I enjoy watching the NFL as much as the next couch-indenting dude, but only real games. These ridiculous exhibitions are usually devoid of front-line players by the second half — if not sooner — and often notable only for resulting in injuries, but nonetheless they fill our TV screens each August. It’s bad enough clubs make season-ticket holders pay for the games, but we apparently are so football-starved that many among us will watch.
I just think it’s a collossal waste of everyone’s time — from the teams to the networks — to stage these exhibitions. It’s so different from baseball’s spring training games, which don’t take place in the regular stadiums and are such laid-back affairs that pitchers run along the outfield walls during play. The NFL preseason is somehow mounted as if the games have significance — such as how NBC is touting the appearance of Terrell Owens as a new Buffalo Bill. Whether Owens catches two touchdown passes or drops five balls, what does it matter?
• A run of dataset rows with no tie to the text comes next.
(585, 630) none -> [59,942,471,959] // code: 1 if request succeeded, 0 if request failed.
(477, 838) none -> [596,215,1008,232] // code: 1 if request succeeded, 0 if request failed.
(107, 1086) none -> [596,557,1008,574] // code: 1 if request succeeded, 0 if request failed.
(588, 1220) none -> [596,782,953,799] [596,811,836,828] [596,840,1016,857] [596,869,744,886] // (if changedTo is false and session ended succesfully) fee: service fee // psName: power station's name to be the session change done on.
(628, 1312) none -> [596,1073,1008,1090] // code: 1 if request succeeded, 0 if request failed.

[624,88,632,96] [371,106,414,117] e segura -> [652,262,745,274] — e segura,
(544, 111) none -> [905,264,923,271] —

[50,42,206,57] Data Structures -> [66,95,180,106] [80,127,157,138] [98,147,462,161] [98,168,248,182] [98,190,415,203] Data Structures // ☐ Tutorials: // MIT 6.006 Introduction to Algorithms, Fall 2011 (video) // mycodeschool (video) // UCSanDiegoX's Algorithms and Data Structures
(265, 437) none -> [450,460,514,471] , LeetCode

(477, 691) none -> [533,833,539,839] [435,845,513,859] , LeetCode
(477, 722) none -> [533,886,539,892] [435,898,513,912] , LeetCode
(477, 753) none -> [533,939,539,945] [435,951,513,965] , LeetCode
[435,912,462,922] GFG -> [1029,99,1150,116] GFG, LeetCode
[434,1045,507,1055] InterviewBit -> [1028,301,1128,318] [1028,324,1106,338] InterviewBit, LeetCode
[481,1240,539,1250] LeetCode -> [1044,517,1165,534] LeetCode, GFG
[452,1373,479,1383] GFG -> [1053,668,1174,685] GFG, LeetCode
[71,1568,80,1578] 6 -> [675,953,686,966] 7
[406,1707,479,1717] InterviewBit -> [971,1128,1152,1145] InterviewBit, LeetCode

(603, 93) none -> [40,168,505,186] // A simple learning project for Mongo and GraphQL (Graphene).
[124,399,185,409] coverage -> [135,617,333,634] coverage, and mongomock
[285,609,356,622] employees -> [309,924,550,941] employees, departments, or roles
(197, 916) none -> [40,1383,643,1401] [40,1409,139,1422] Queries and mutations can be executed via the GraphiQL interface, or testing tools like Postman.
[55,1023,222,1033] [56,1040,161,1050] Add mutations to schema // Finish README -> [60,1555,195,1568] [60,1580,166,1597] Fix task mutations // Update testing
I say don’t play any preseason at all. Let the teams scrimmage each other to get ready. Shouldn’t a few scrimmages along with normal training camp be enough for coaches to make their personnel decisions?
I’ve never understood why college teams can start right up with no preseason but the pros can’t. Presumably, the older, more experienced NFL players would need less preparation than the college guys.
Go from four exhibitions to zero, then add a game or two to the regular season. Those games I’ll watch.
(Showing some restraint, I refrained from using images of either Toronto’s Exhibition Stadium or the album cover from Emerson, Lake and Palmer’s Pictures at an Exhibition.)